▶ **WHAT TO DO**: Below is a listing from which only part is wanted; return exactly the lines from the one with "Lacoste Herren Blau" up to and including the one with "total: 5140.45 -> 3903.81".

▶ **DATA EXTRACTS**:
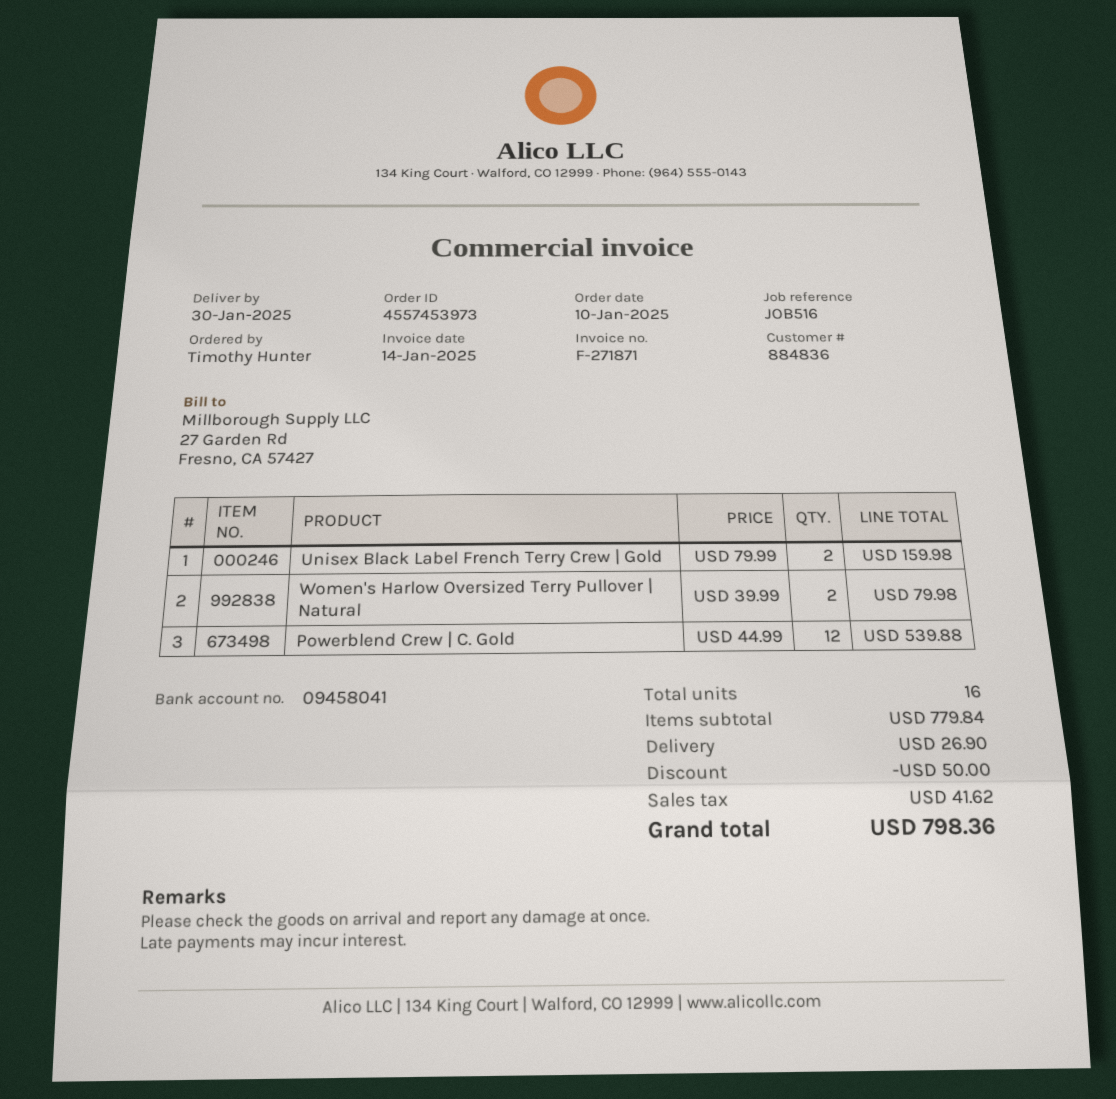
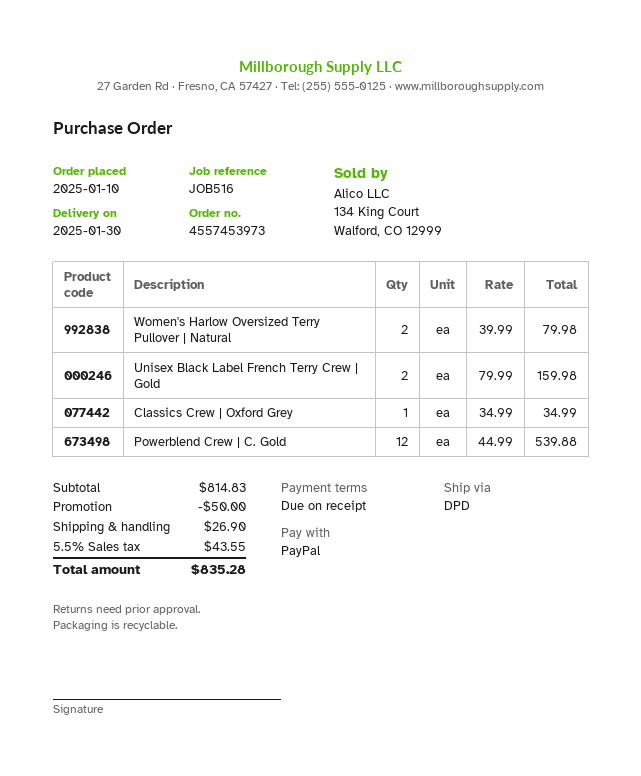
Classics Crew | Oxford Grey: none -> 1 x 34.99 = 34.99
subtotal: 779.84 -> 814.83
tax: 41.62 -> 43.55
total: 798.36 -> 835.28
---
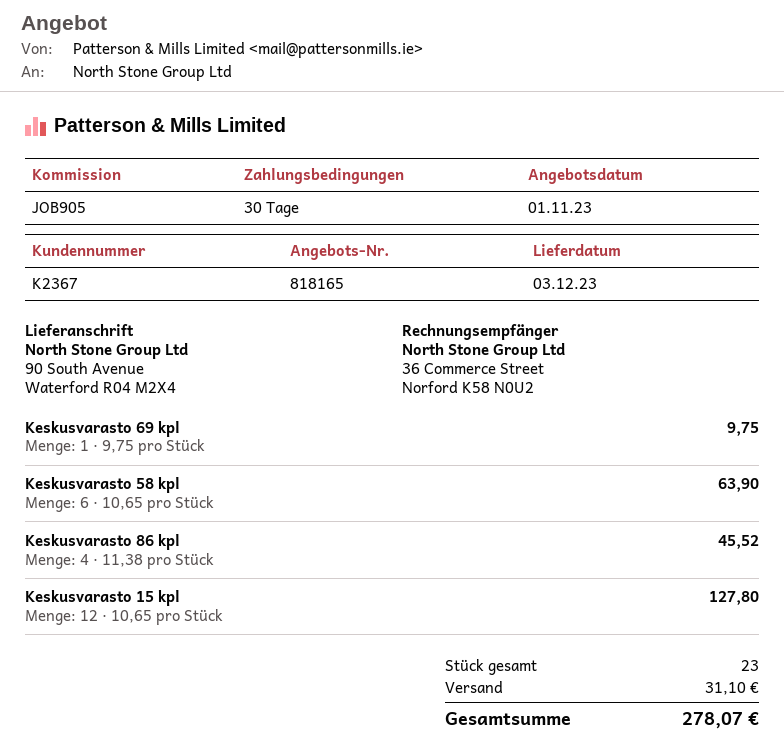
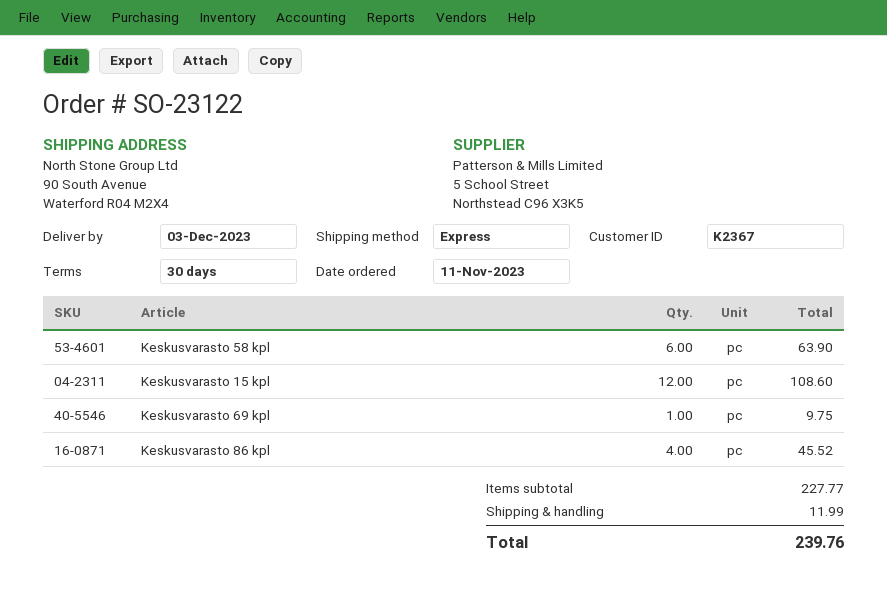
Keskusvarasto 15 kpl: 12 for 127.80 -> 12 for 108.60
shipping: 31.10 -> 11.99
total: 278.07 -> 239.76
* * *
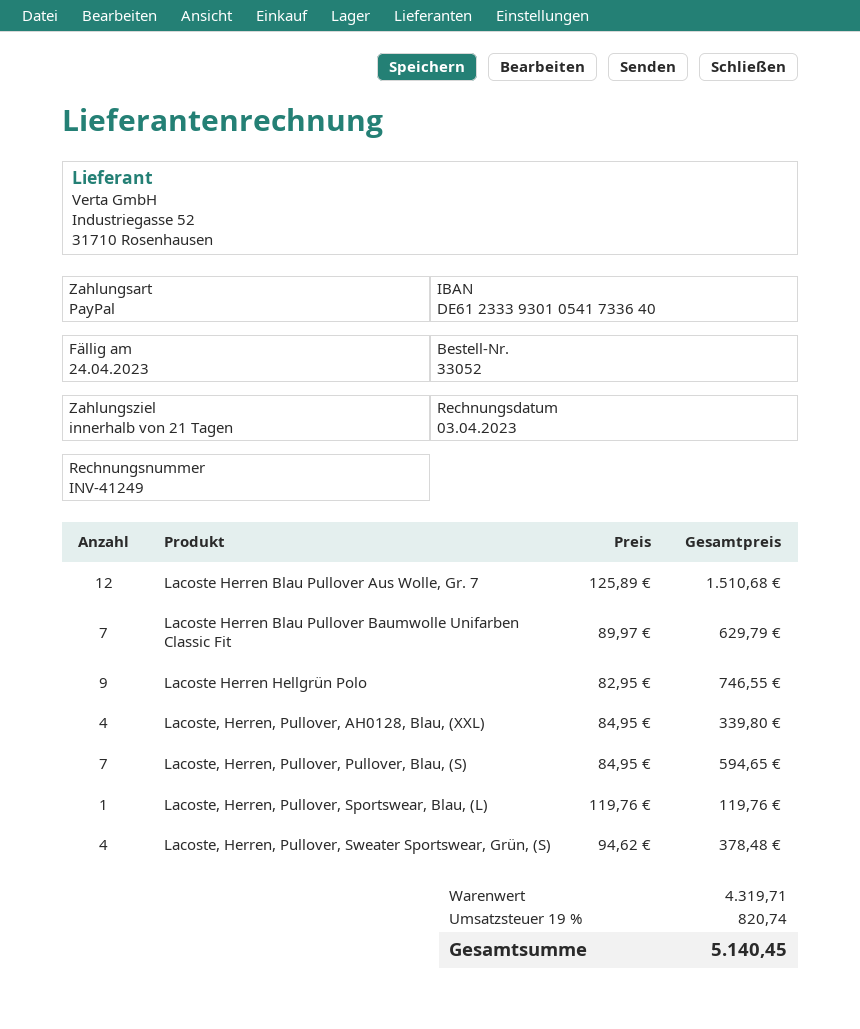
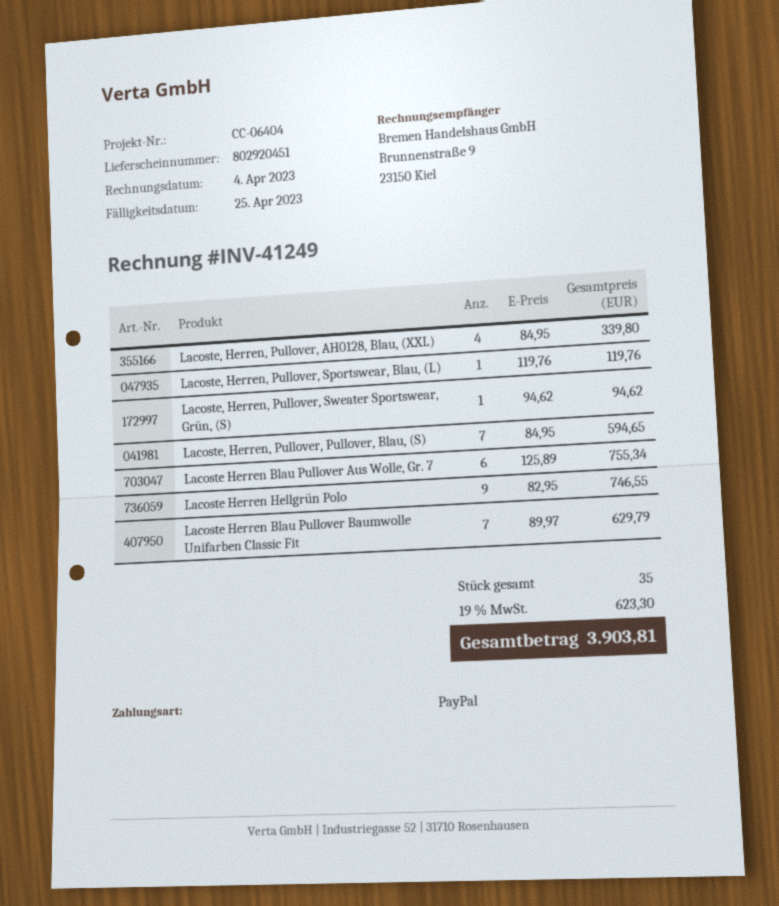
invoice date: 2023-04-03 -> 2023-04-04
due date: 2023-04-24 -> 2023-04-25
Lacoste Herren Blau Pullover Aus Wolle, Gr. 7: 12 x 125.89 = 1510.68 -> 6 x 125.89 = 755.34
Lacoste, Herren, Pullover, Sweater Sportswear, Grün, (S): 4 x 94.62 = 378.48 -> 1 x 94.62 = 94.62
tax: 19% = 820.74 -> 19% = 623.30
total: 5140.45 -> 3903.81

▶ **ANSWER BELOW**:
Lacoste Herren Blau Pullover Aus Wolle, Gr. 7: 12 x 125.89 = 1510.68 -> 6 x 125.89 = 755.34
Lacoste, Herren, Pullover, Sweater Sportswear, Grün, (S): 4 x 94.62 = 378.48 -> 1 x 94.62 = 94.62
tax: 19% = 820.74 -> 19% = 623.30
total: 5140.45 -> 3903.81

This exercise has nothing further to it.